» TASK: The listing below should be printed exactly, though its pictures must not be.

▬▬▬▬▬▬▬▬▬▬

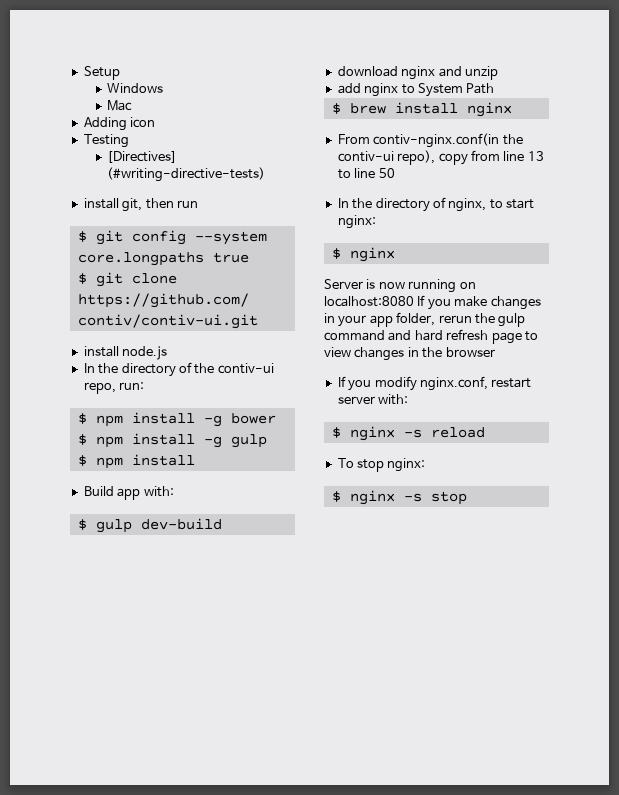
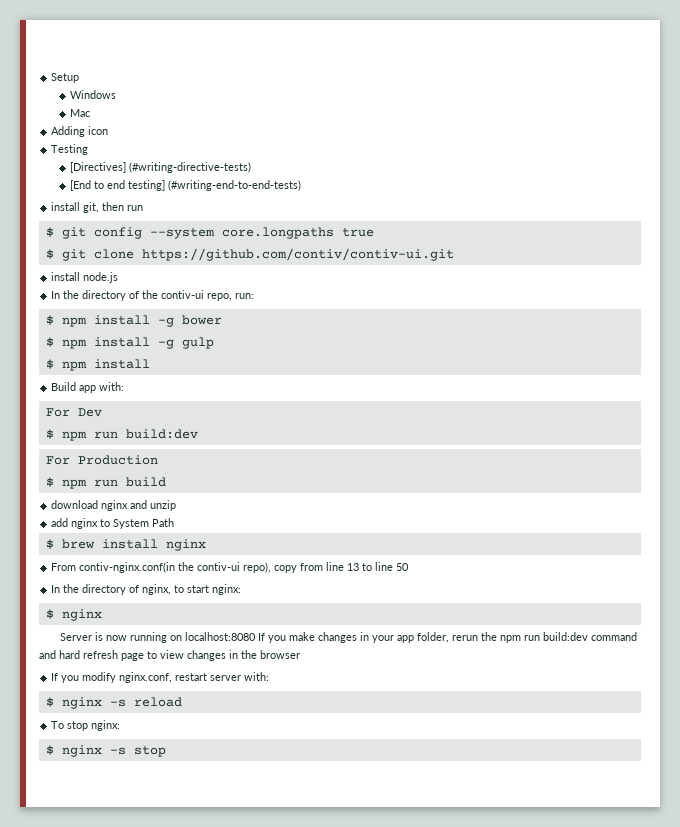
(266, 174) none -> [69,180,301,191] // [End to end testing] (#writing-end-to-end-tests)
[77,518,222,533] // $ gulp dev-build -> [45,408,102,417] [45,429,198,441] [45,455,158,465] [45,477,166,489] // For Dev // $ npm run build:dev // For Production // $ npm run build
[498,313,526,327] gulp -> [500,632,589,643] npm run build:dev

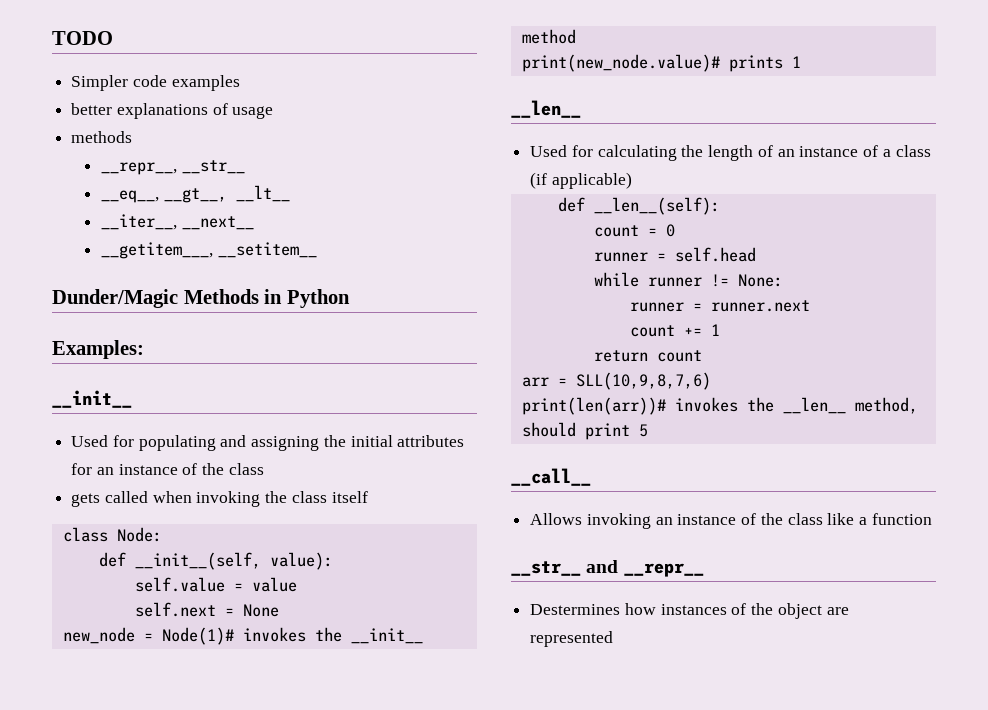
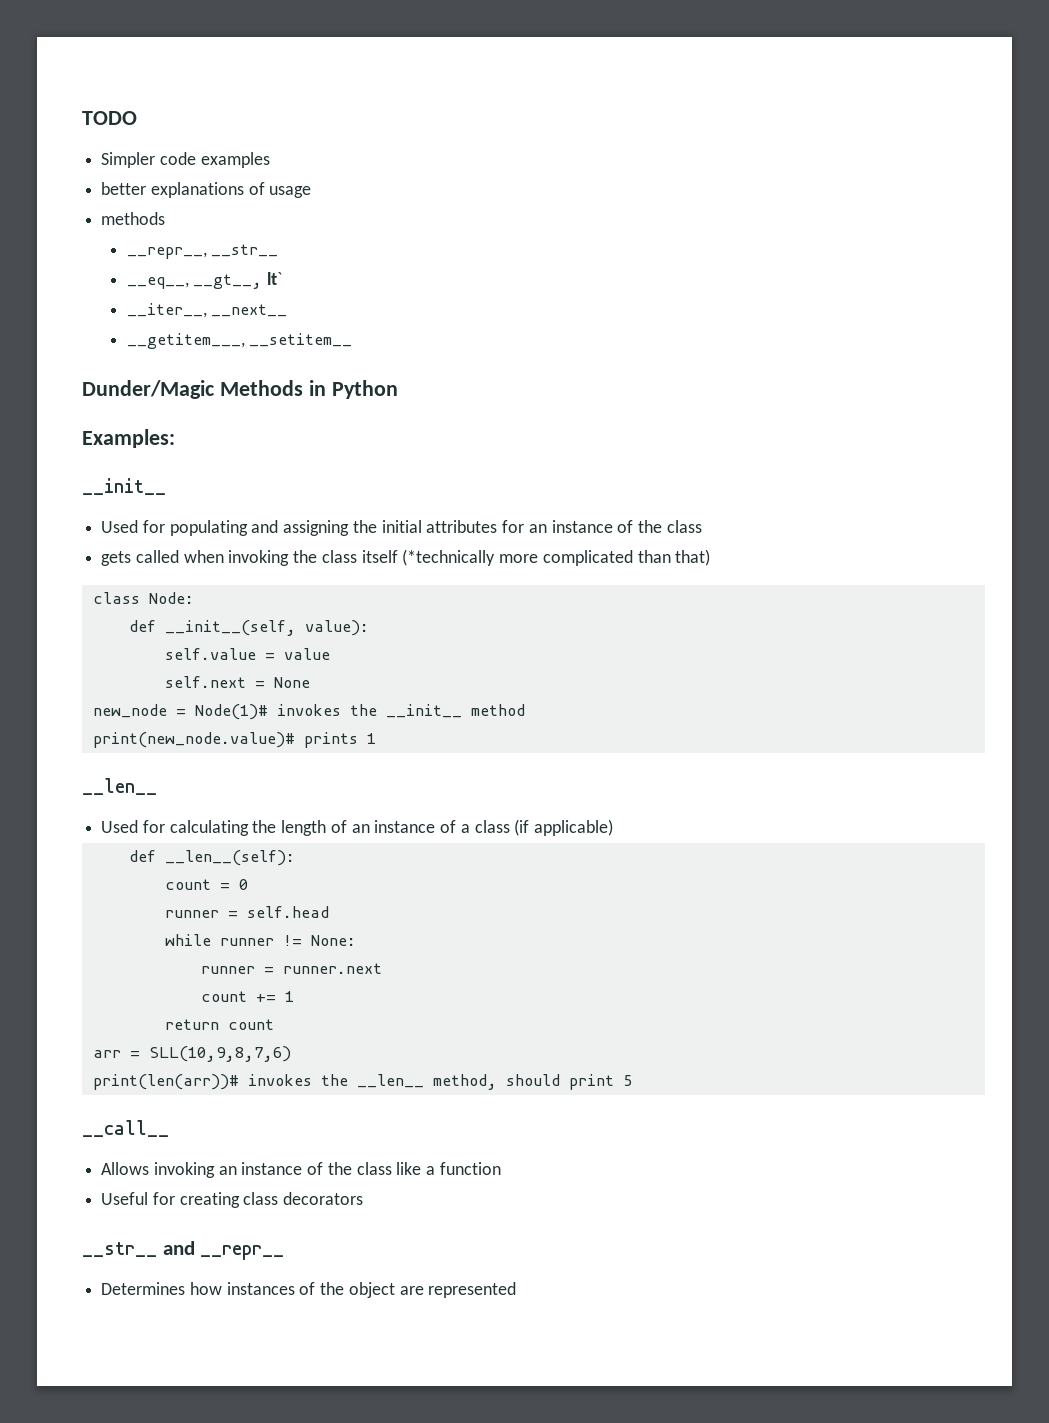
[235,185,290,202] __lt__ -> [267,272,283,285] lt`
(368, 497) none -> [402,549,711,566] (*technically more complicated than that)
(932, 519) none -> [101,1192,364,1208] // Useful for creating class decorators
[530,604,621,615] Destermines -> [101,1282,186,1295] Determines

▬▬▬▬▬▬▬▬▬▬

» RESPONSE BELOW:
(266, 174) none -> [69,180,301,191] // [End to end testing] (#writing-end-to-end-tests)
[77,518,222,533] // $ gulp dev-build -> [45,408,102,417] [45,429,198,441] [45,455,158,465] [45,477,166,489] // For Dev // $ npm run build:dev // For Production // $ npm run build
[498,313,526,327] gulp -> [500,632,589,643] npm run build:dev

[235,185,290,202] __lt__ -> [267,272,283,285] lt`
(368, 497) none -> [402,549,711,566] (*technically more complicated than that)
(932, 519) none -> [101,1192,364,1208] // Useful for creating class decorators
[530,604,621,615] Destermines -> [101,1282,186,1295] Determines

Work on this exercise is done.